Screenshot and code edit data:
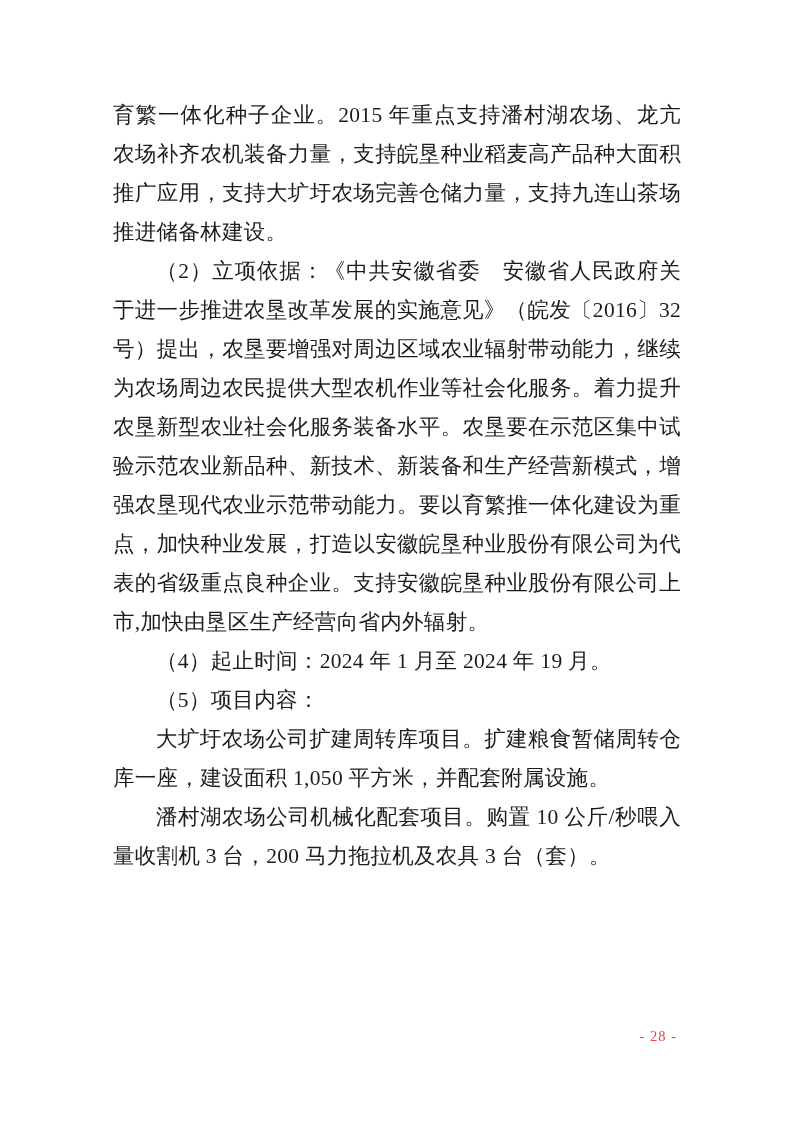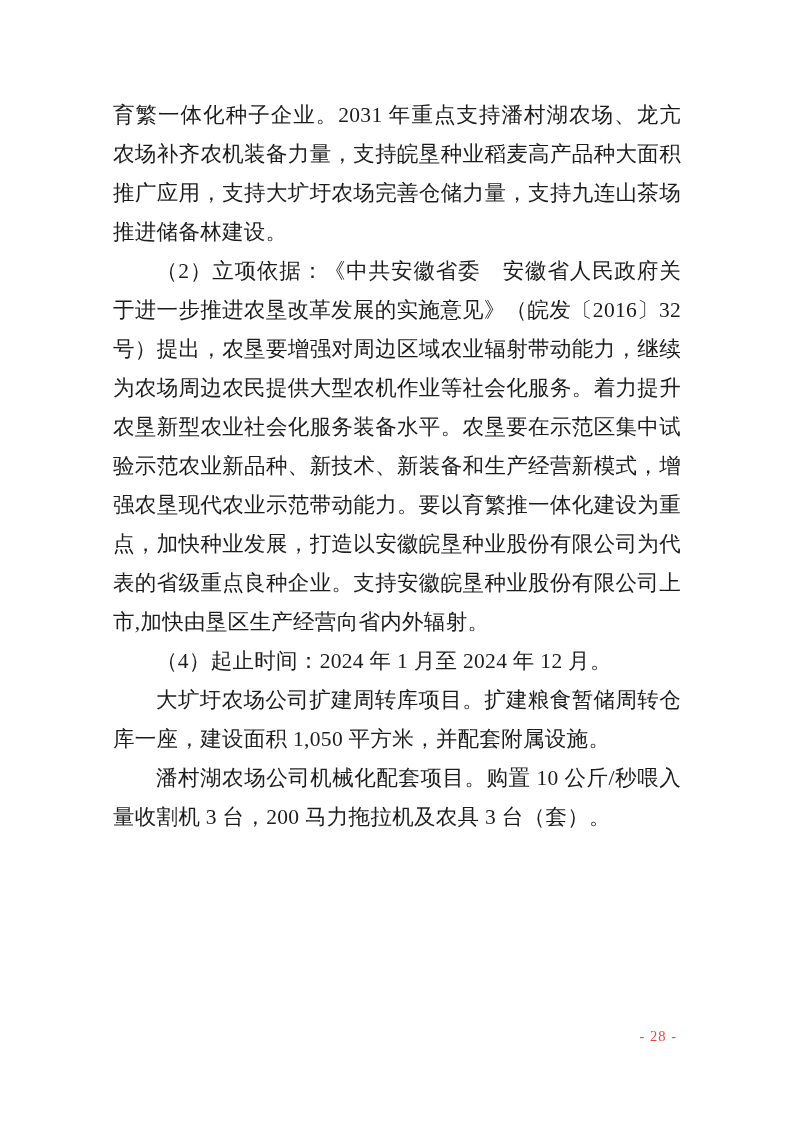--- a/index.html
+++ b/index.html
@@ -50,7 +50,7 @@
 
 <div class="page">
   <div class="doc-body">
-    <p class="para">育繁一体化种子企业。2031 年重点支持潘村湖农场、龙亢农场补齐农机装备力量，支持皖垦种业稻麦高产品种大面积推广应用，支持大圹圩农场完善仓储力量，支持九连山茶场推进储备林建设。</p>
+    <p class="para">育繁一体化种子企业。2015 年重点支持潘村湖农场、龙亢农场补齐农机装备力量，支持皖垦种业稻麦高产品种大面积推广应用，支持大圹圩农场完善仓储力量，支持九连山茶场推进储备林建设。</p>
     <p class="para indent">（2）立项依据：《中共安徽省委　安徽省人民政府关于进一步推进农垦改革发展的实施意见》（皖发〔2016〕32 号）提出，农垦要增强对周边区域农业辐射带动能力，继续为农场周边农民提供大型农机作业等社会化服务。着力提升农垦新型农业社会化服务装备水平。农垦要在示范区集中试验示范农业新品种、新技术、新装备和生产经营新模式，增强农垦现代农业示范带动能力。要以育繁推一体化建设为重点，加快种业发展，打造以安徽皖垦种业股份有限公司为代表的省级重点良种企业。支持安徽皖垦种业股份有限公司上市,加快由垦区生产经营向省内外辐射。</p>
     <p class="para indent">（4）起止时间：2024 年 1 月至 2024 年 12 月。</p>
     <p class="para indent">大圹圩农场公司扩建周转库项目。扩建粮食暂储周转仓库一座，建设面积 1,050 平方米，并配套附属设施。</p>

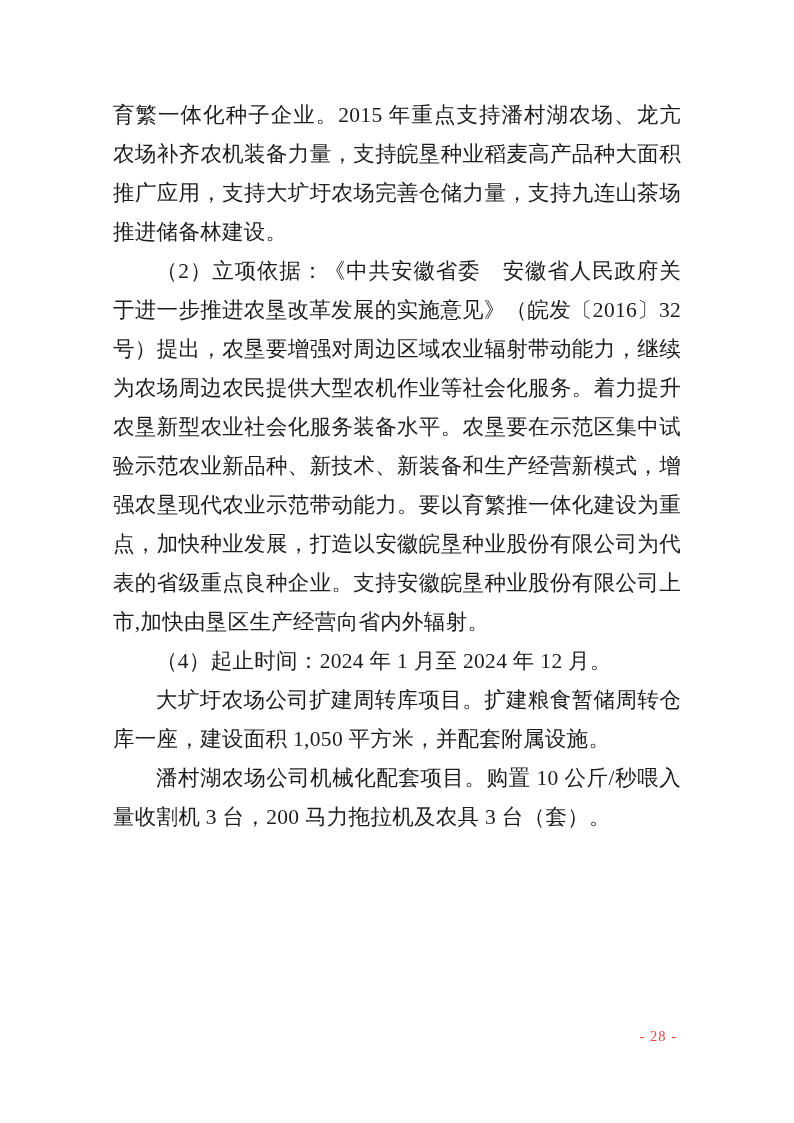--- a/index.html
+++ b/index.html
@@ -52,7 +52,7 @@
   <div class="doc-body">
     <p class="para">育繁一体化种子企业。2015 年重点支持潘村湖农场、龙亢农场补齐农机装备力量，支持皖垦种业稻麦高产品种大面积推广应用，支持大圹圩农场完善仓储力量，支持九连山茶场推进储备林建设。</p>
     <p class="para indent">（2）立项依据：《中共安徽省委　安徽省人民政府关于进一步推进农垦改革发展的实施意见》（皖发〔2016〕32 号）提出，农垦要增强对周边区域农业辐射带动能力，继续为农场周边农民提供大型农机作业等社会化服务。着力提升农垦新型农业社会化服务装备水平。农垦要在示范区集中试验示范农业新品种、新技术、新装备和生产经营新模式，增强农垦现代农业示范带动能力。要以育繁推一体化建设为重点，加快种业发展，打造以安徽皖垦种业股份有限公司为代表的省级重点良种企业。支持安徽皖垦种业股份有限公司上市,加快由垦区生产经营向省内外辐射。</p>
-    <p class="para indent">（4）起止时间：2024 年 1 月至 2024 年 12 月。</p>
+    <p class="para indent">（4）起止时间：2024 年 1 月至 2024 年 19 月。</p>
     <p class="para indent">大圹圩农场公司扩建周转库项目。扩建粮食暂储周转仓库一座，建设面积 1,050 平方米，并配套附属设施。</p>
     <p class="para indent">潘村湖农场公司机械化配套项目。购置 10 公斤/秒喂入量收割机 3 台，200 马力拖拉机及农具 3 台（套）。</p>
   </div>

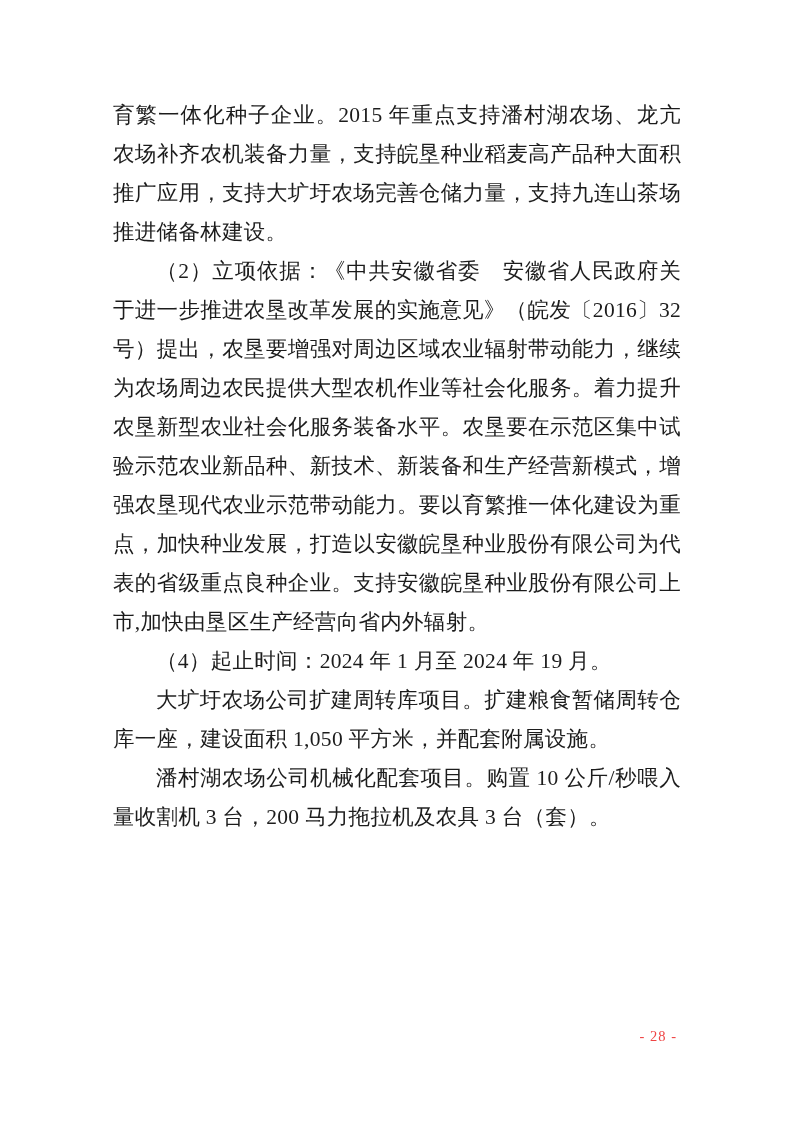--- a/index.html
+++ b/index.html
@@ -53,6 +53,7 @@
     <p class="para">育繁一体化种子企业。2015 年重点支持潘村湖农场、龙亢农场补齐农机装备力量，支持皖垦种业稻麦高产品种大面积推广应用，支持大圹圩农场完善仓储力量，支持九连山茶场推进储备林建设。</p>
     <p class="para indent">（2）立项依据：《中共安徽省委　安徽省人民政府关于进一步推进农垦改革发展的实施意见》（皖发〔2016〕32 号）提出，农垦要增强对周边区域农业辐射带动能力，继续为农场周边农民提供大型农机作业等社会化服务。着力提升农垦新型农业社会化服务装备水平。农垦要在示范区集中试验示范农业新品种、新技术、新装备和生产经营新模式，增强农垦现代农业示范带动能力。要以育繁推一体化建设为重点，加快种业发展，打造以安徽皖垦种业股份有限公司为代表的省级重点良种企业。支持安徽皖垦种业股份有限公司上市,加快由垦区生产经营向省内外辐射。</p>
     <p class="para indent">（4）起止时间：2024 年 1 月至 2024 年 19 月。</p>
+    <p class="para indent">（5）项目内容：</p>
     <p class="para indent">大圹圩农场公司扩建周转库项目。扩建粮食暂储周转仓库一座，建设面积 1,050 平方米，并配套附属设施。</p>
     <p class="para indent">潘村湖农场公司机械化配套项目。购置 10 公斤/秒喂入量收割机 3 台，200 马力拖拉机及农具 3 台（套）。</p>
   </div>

Exercise prompt:
What lines hold the string "起止时间"? Pick them out of the data.

Exercise response:
     <p class="para indent">（4）起止时间：2024 年 1 月至 2024 年 12 月。</p>
-    <p class="para indent">（4）起止时间：2024 年 1 月至 2024 年 12 月。</p>
+    <p class="para indent">（4）起止时间：2024 年 1 月至 2024 年 19 月。</p>
     <p class="para indent">（4）起止时间：2024 年 1 月至 2024 年 19 月。</p>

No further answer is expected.